L’économiste de l’OCDE Filiz Unsal a déclaré que si les gains de productivité liés à l’IA peuvent stimuler la croissance de l’emploi, les niveaux d’endettement des pays de l’OCDE tels que les États-Unis, l’Allemagne et le Japon devraient chuter de 10 points de pourcentage d’ici 2036 par rapport aux attentes actuelles – mais cela restera nettement supérieur aux niveaux actuels.
Idanna Appio, économiste ayant travaillé à la Fed de New York, a souligné que les gains de productivité sont « magiques » et peuvent considérablement améliorer la dynamique budgétaire, mais « nos problèmes budgétaires dépassent largement ce que la productivité peut résoudre. »
L’analyse estime que le vieillissement de la population est le principal défi.
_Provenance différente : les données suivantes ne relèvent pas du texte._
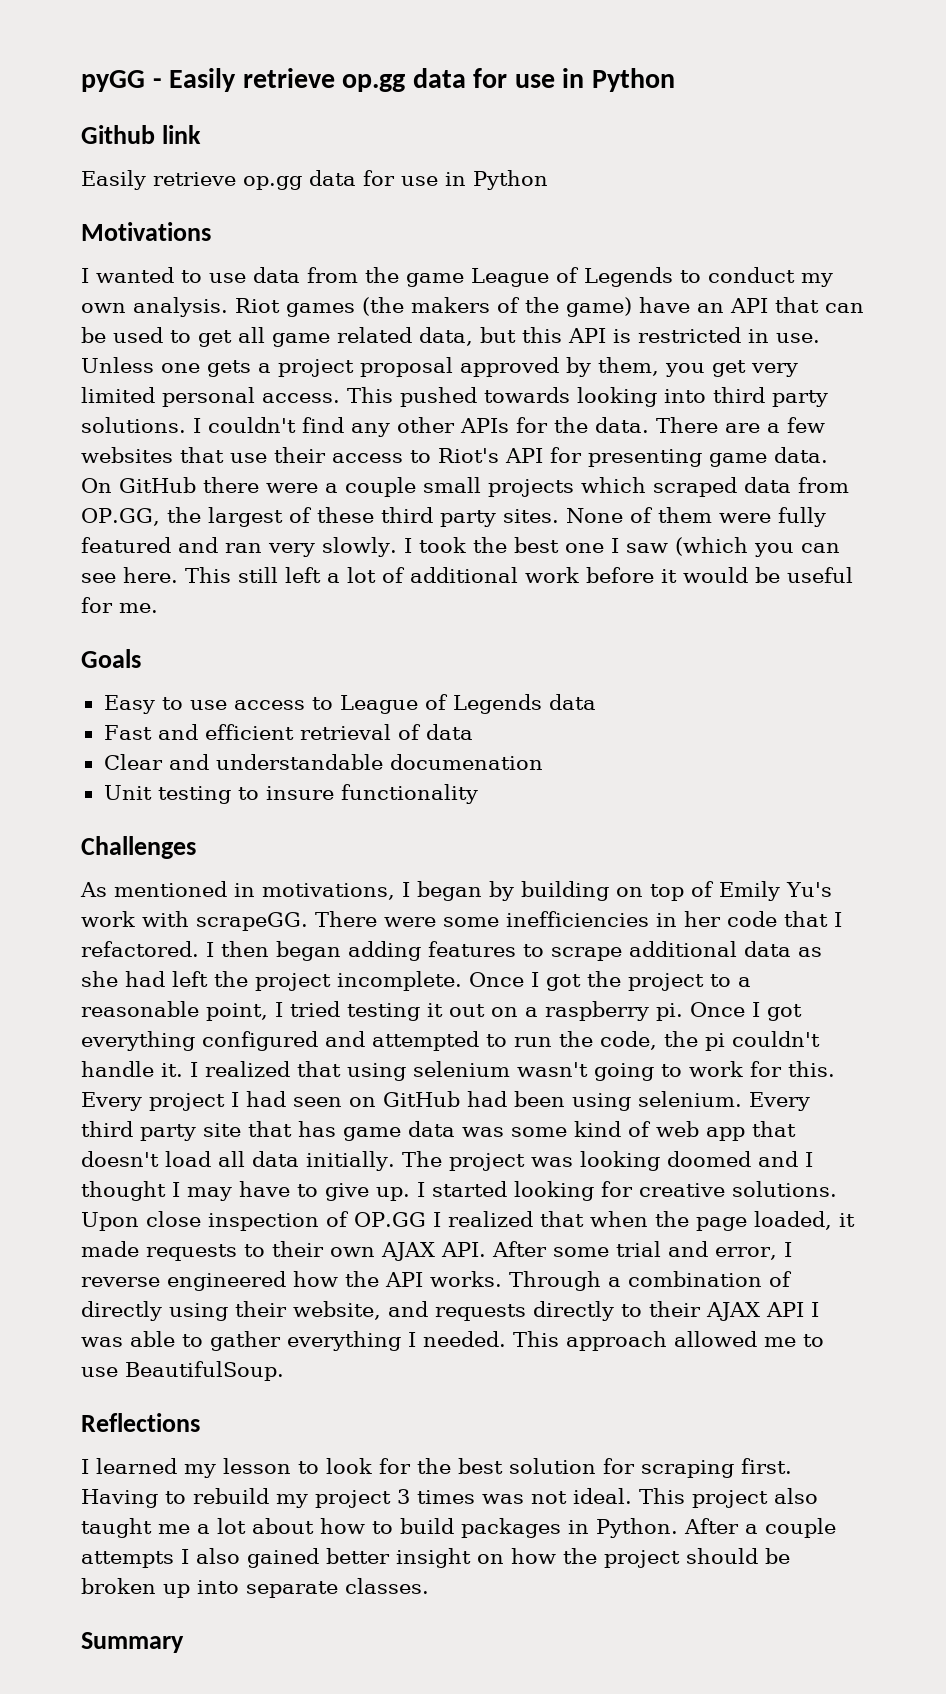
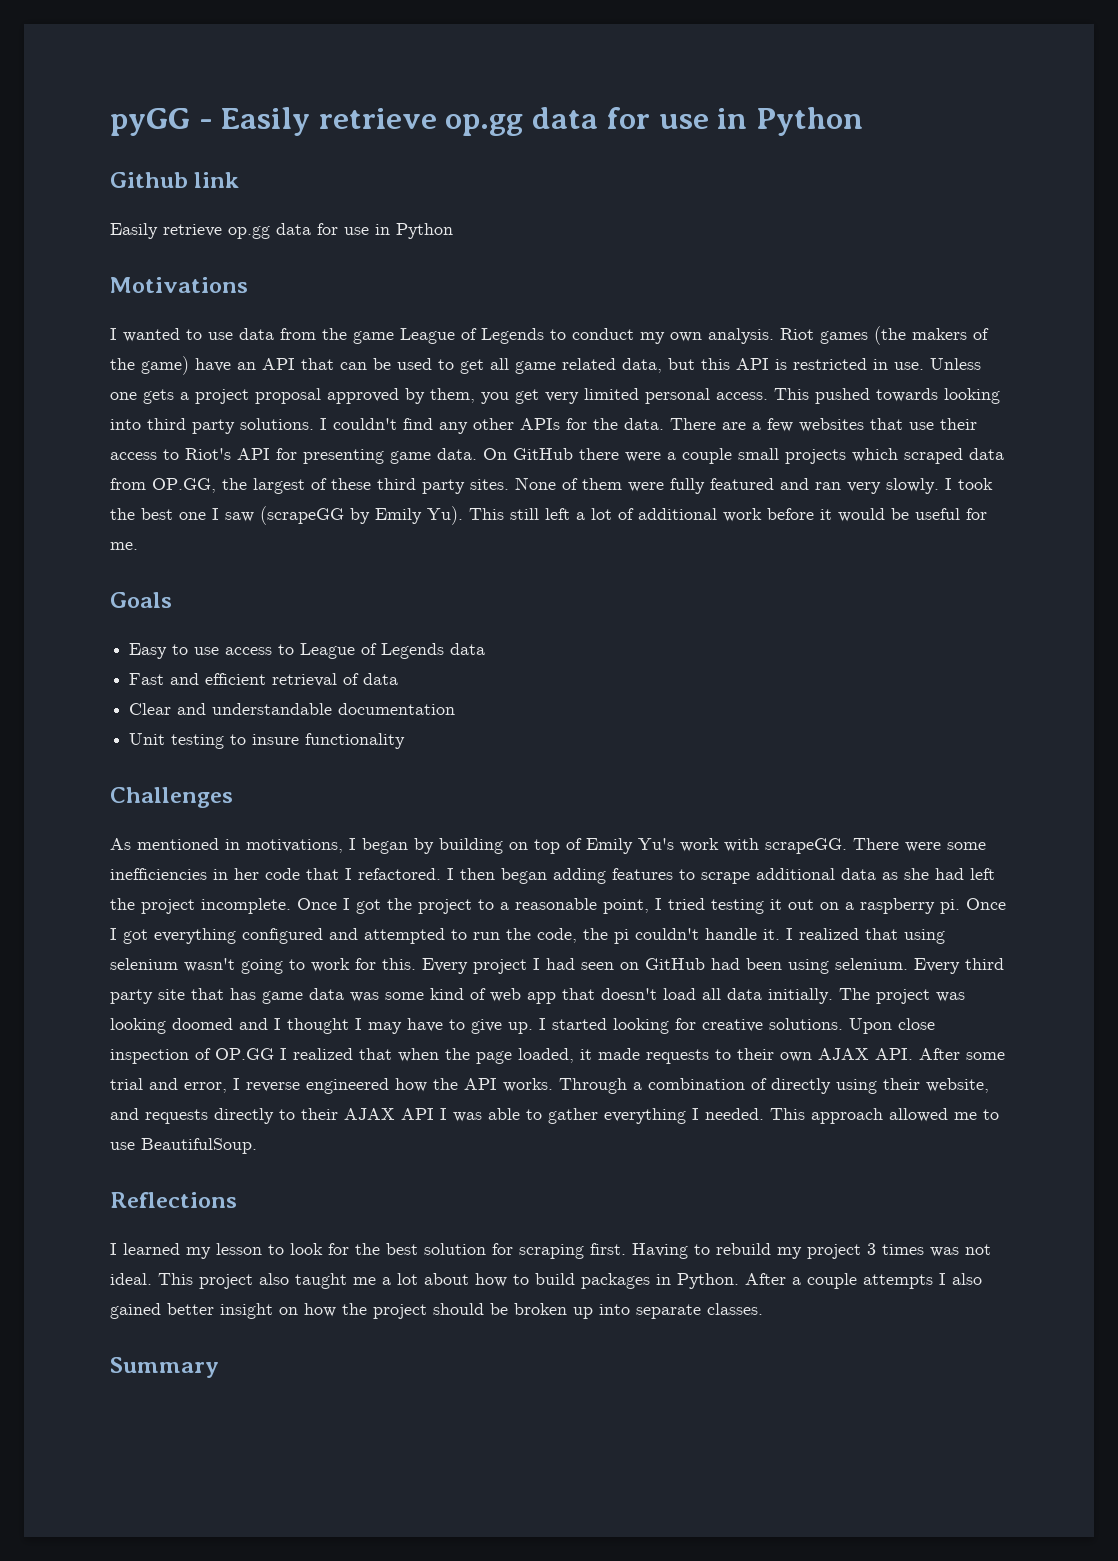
[674,537,840,557] [81,567,178,583] (which you can see here. -> [260,506,463,525] (scrapeGG by Emily Yu).
[389,754,543,770] documenation -> [338,703,456,715] documentation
Kevin Khang, responsable de la recherche économique mondiale chez Vanguard, a déclaré que la cause profonde de la dette est le vieillissement et les dépenses sociales associées, et que « résoudre ce problème nécessite de remettre en ordre les finances, et que l’IA ne fait que nous gagner du temps. »
De plus, il subsiste de l’incertitude au niveau des impôts et des dépenses : si l’IA entraîne une diminution de l’emploi ou le plus important des profits et des plus-values, les recettes fiscales peuvent être inférieures aux attentes ; Si l’augmentation de la productivité fait grimper les salaires dans le secteur privé, le coût du travail supporté par le gouvernement augmentera également. Barclays a averti que si une récession précède le boom de l’IA, le marché pourrait être nerveux quant à la trajectoire budgétaire à l’avance.